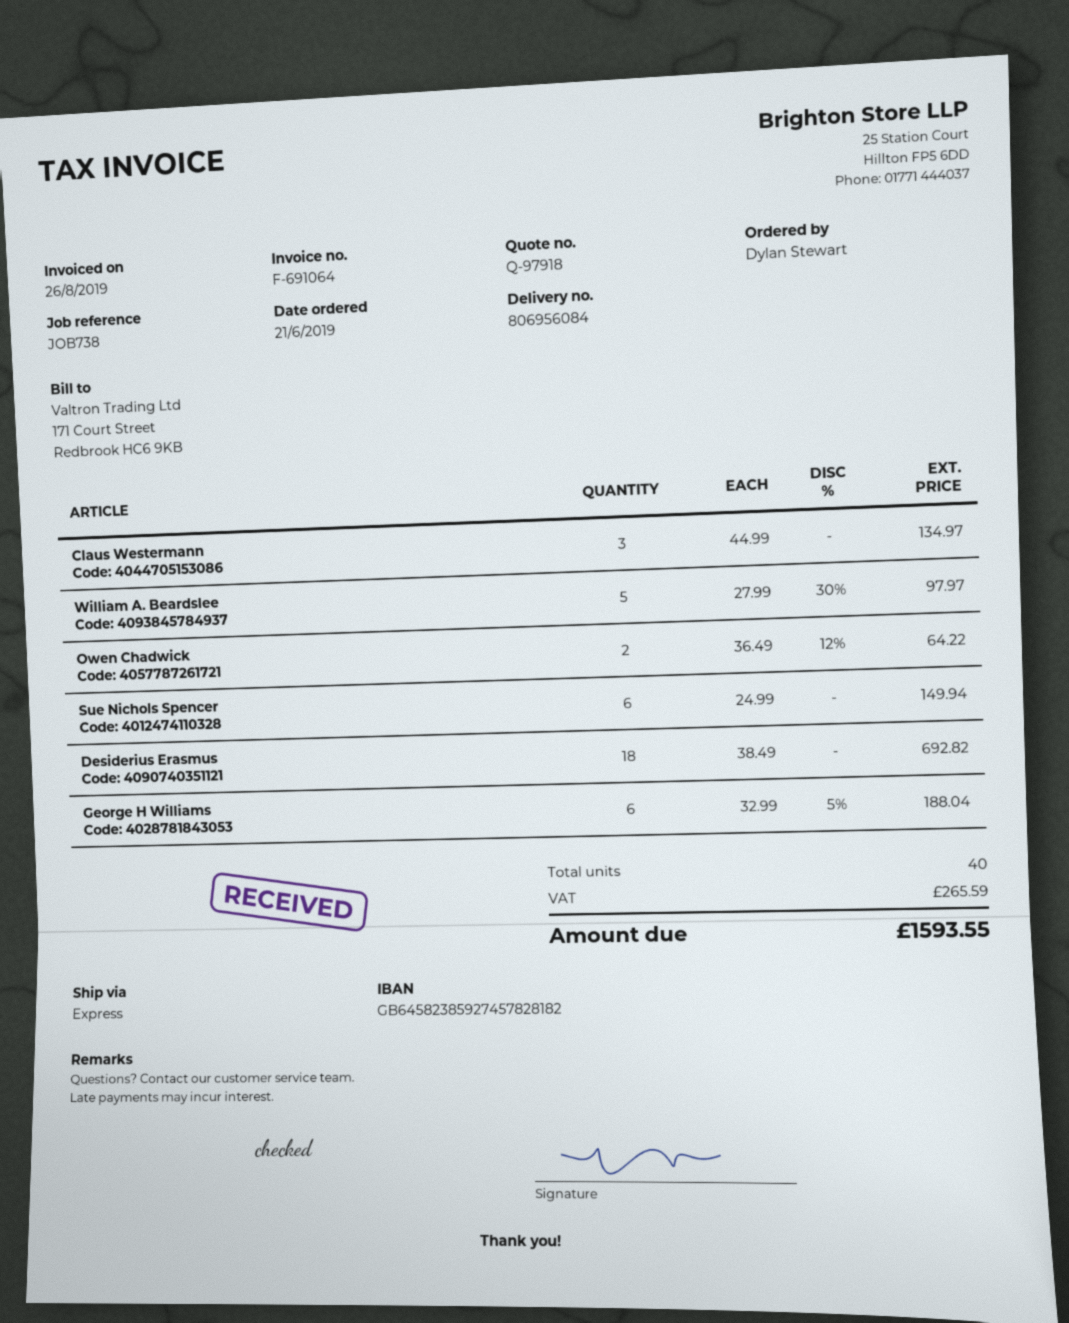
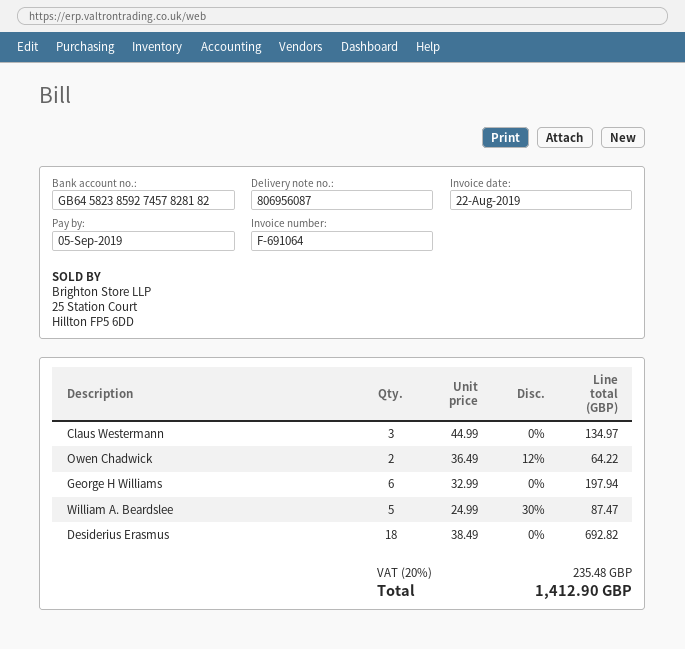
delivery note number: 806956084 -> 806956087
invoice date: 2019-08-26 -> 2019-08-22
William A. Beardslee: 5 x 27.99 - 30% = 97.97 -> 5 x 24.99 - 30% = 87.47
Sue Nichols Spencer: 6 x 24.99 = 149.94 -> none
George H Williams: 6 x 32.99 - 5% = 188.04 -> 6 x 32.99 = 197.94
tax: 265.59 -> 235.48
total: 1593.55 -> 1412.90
────────────────────
— WHAT IS EXPECTED —
All of the entries above should be copied exactly, with the images left out.

— ANSWER BOX —
delivery note number: 806956084 -> 806956087
invoice date: 2019-08-26 -> 2019-08-22
William A. Beardslee: 5 x 27.99 - 30% = 97.97 -> 5 x 24.99 - 30% = 87.47
Sue Nichols Spencer: 6 x 24.99 = 149.94 -> none
George H Williams: 6 x 32.99 - 5% = 188.04 -> 6 x 32.99 = 197.94
tax: 265.59 -> 235.48
total: 1593.55 -> 1412.90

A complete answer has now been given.